Empty “Next” Syndrome

Happy Mother’s Day to those who are mothers or have the kind of relationship with theirs where they can celebrate them. Happy Mother’s Day also to the newly pregnant. Two of my friends delivered that other form of joyous news today. It’s kind of an auspicious day to announce that, I guess. I wish them the best for the next stage of their lives, but I have to admit it makes me kind of sad for reasons that I keep telling myself make no real sense.

I look at a baby announcement or a Mother’s Day card and feel a kind of wistful, painful longing. I’m not the classic type of woman you’d expect to feel conflicted about anything to do with babies. I’m not single. I have a Partner who would make a great dad. I’m not infertile – or at least if I am I don’t know it yet. So, effectively, I’m Schrodinger’s fertile, and that’s good enough. I could stop my birth control tomorrow if I wanted to. And yet…

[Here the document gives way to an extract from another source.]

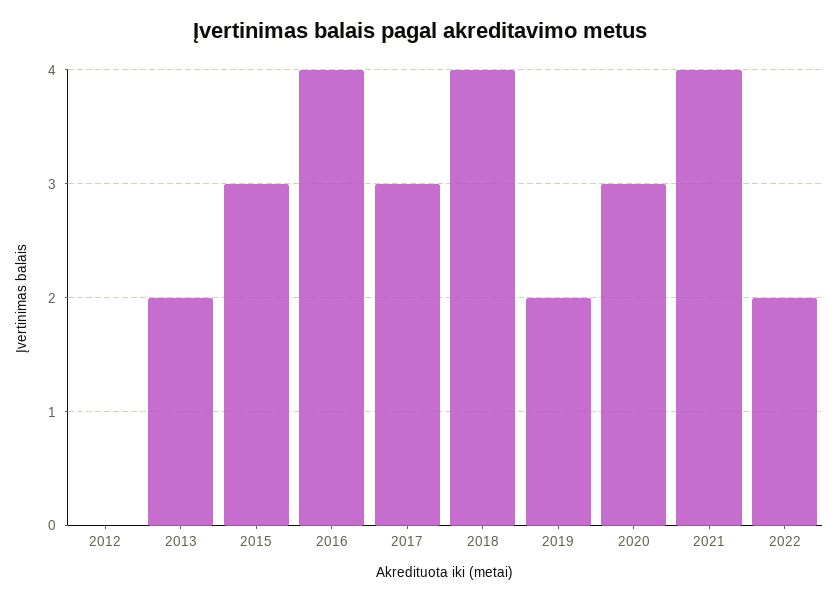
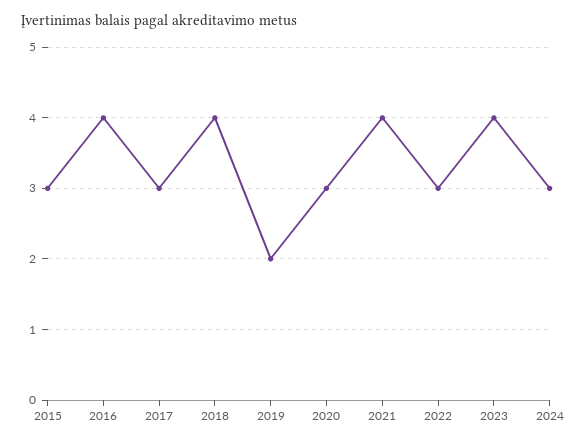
2012: 0 -> none
2013: 2 -> none
2022: 2 -> 3
2023: none -> 4
2024: none -> 3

PTSD has as one of its many frustrating symptoms something called a sense of foreshortened future. Sometimes it expresses as a feeling that a person’s life will inexplicably be cut short. For me, though, it expresses solidly in the alternate type wherein I just never meet the same life milestones as others. For me, it means a kind of empty “next” syndrome. I could choose to start a family with my Partner at any time. And yet…

And yet how can I contemplate a child in the midst of continuous trauma? How can I think about dealing with the 9th Circle of Hell on a Tuesday, going to work on Wednesday – and caring for a child 24/7 to boot? How can I think about what would happen if somehow the underlying situation that caused this ongoing trauma somehow happened again in the next generation?

Can a person who still hasn’t been able to leave trauma safely in the past really be said to have a sense of foreshortened future? Or at what point is her future actually and legitimately foreshortened? At what point are certain things in life no longer viable options for her? Folks with ADHD are known to be time blind. Did I, as a result, maybe just miss the moment wherein my chance for a normal life passed me by? Did I miss that I really don’t have a future at all because the future is also the present is also the past? The trauma has never sequestered itself neatly in the past, so why shouldn’t it infect the future?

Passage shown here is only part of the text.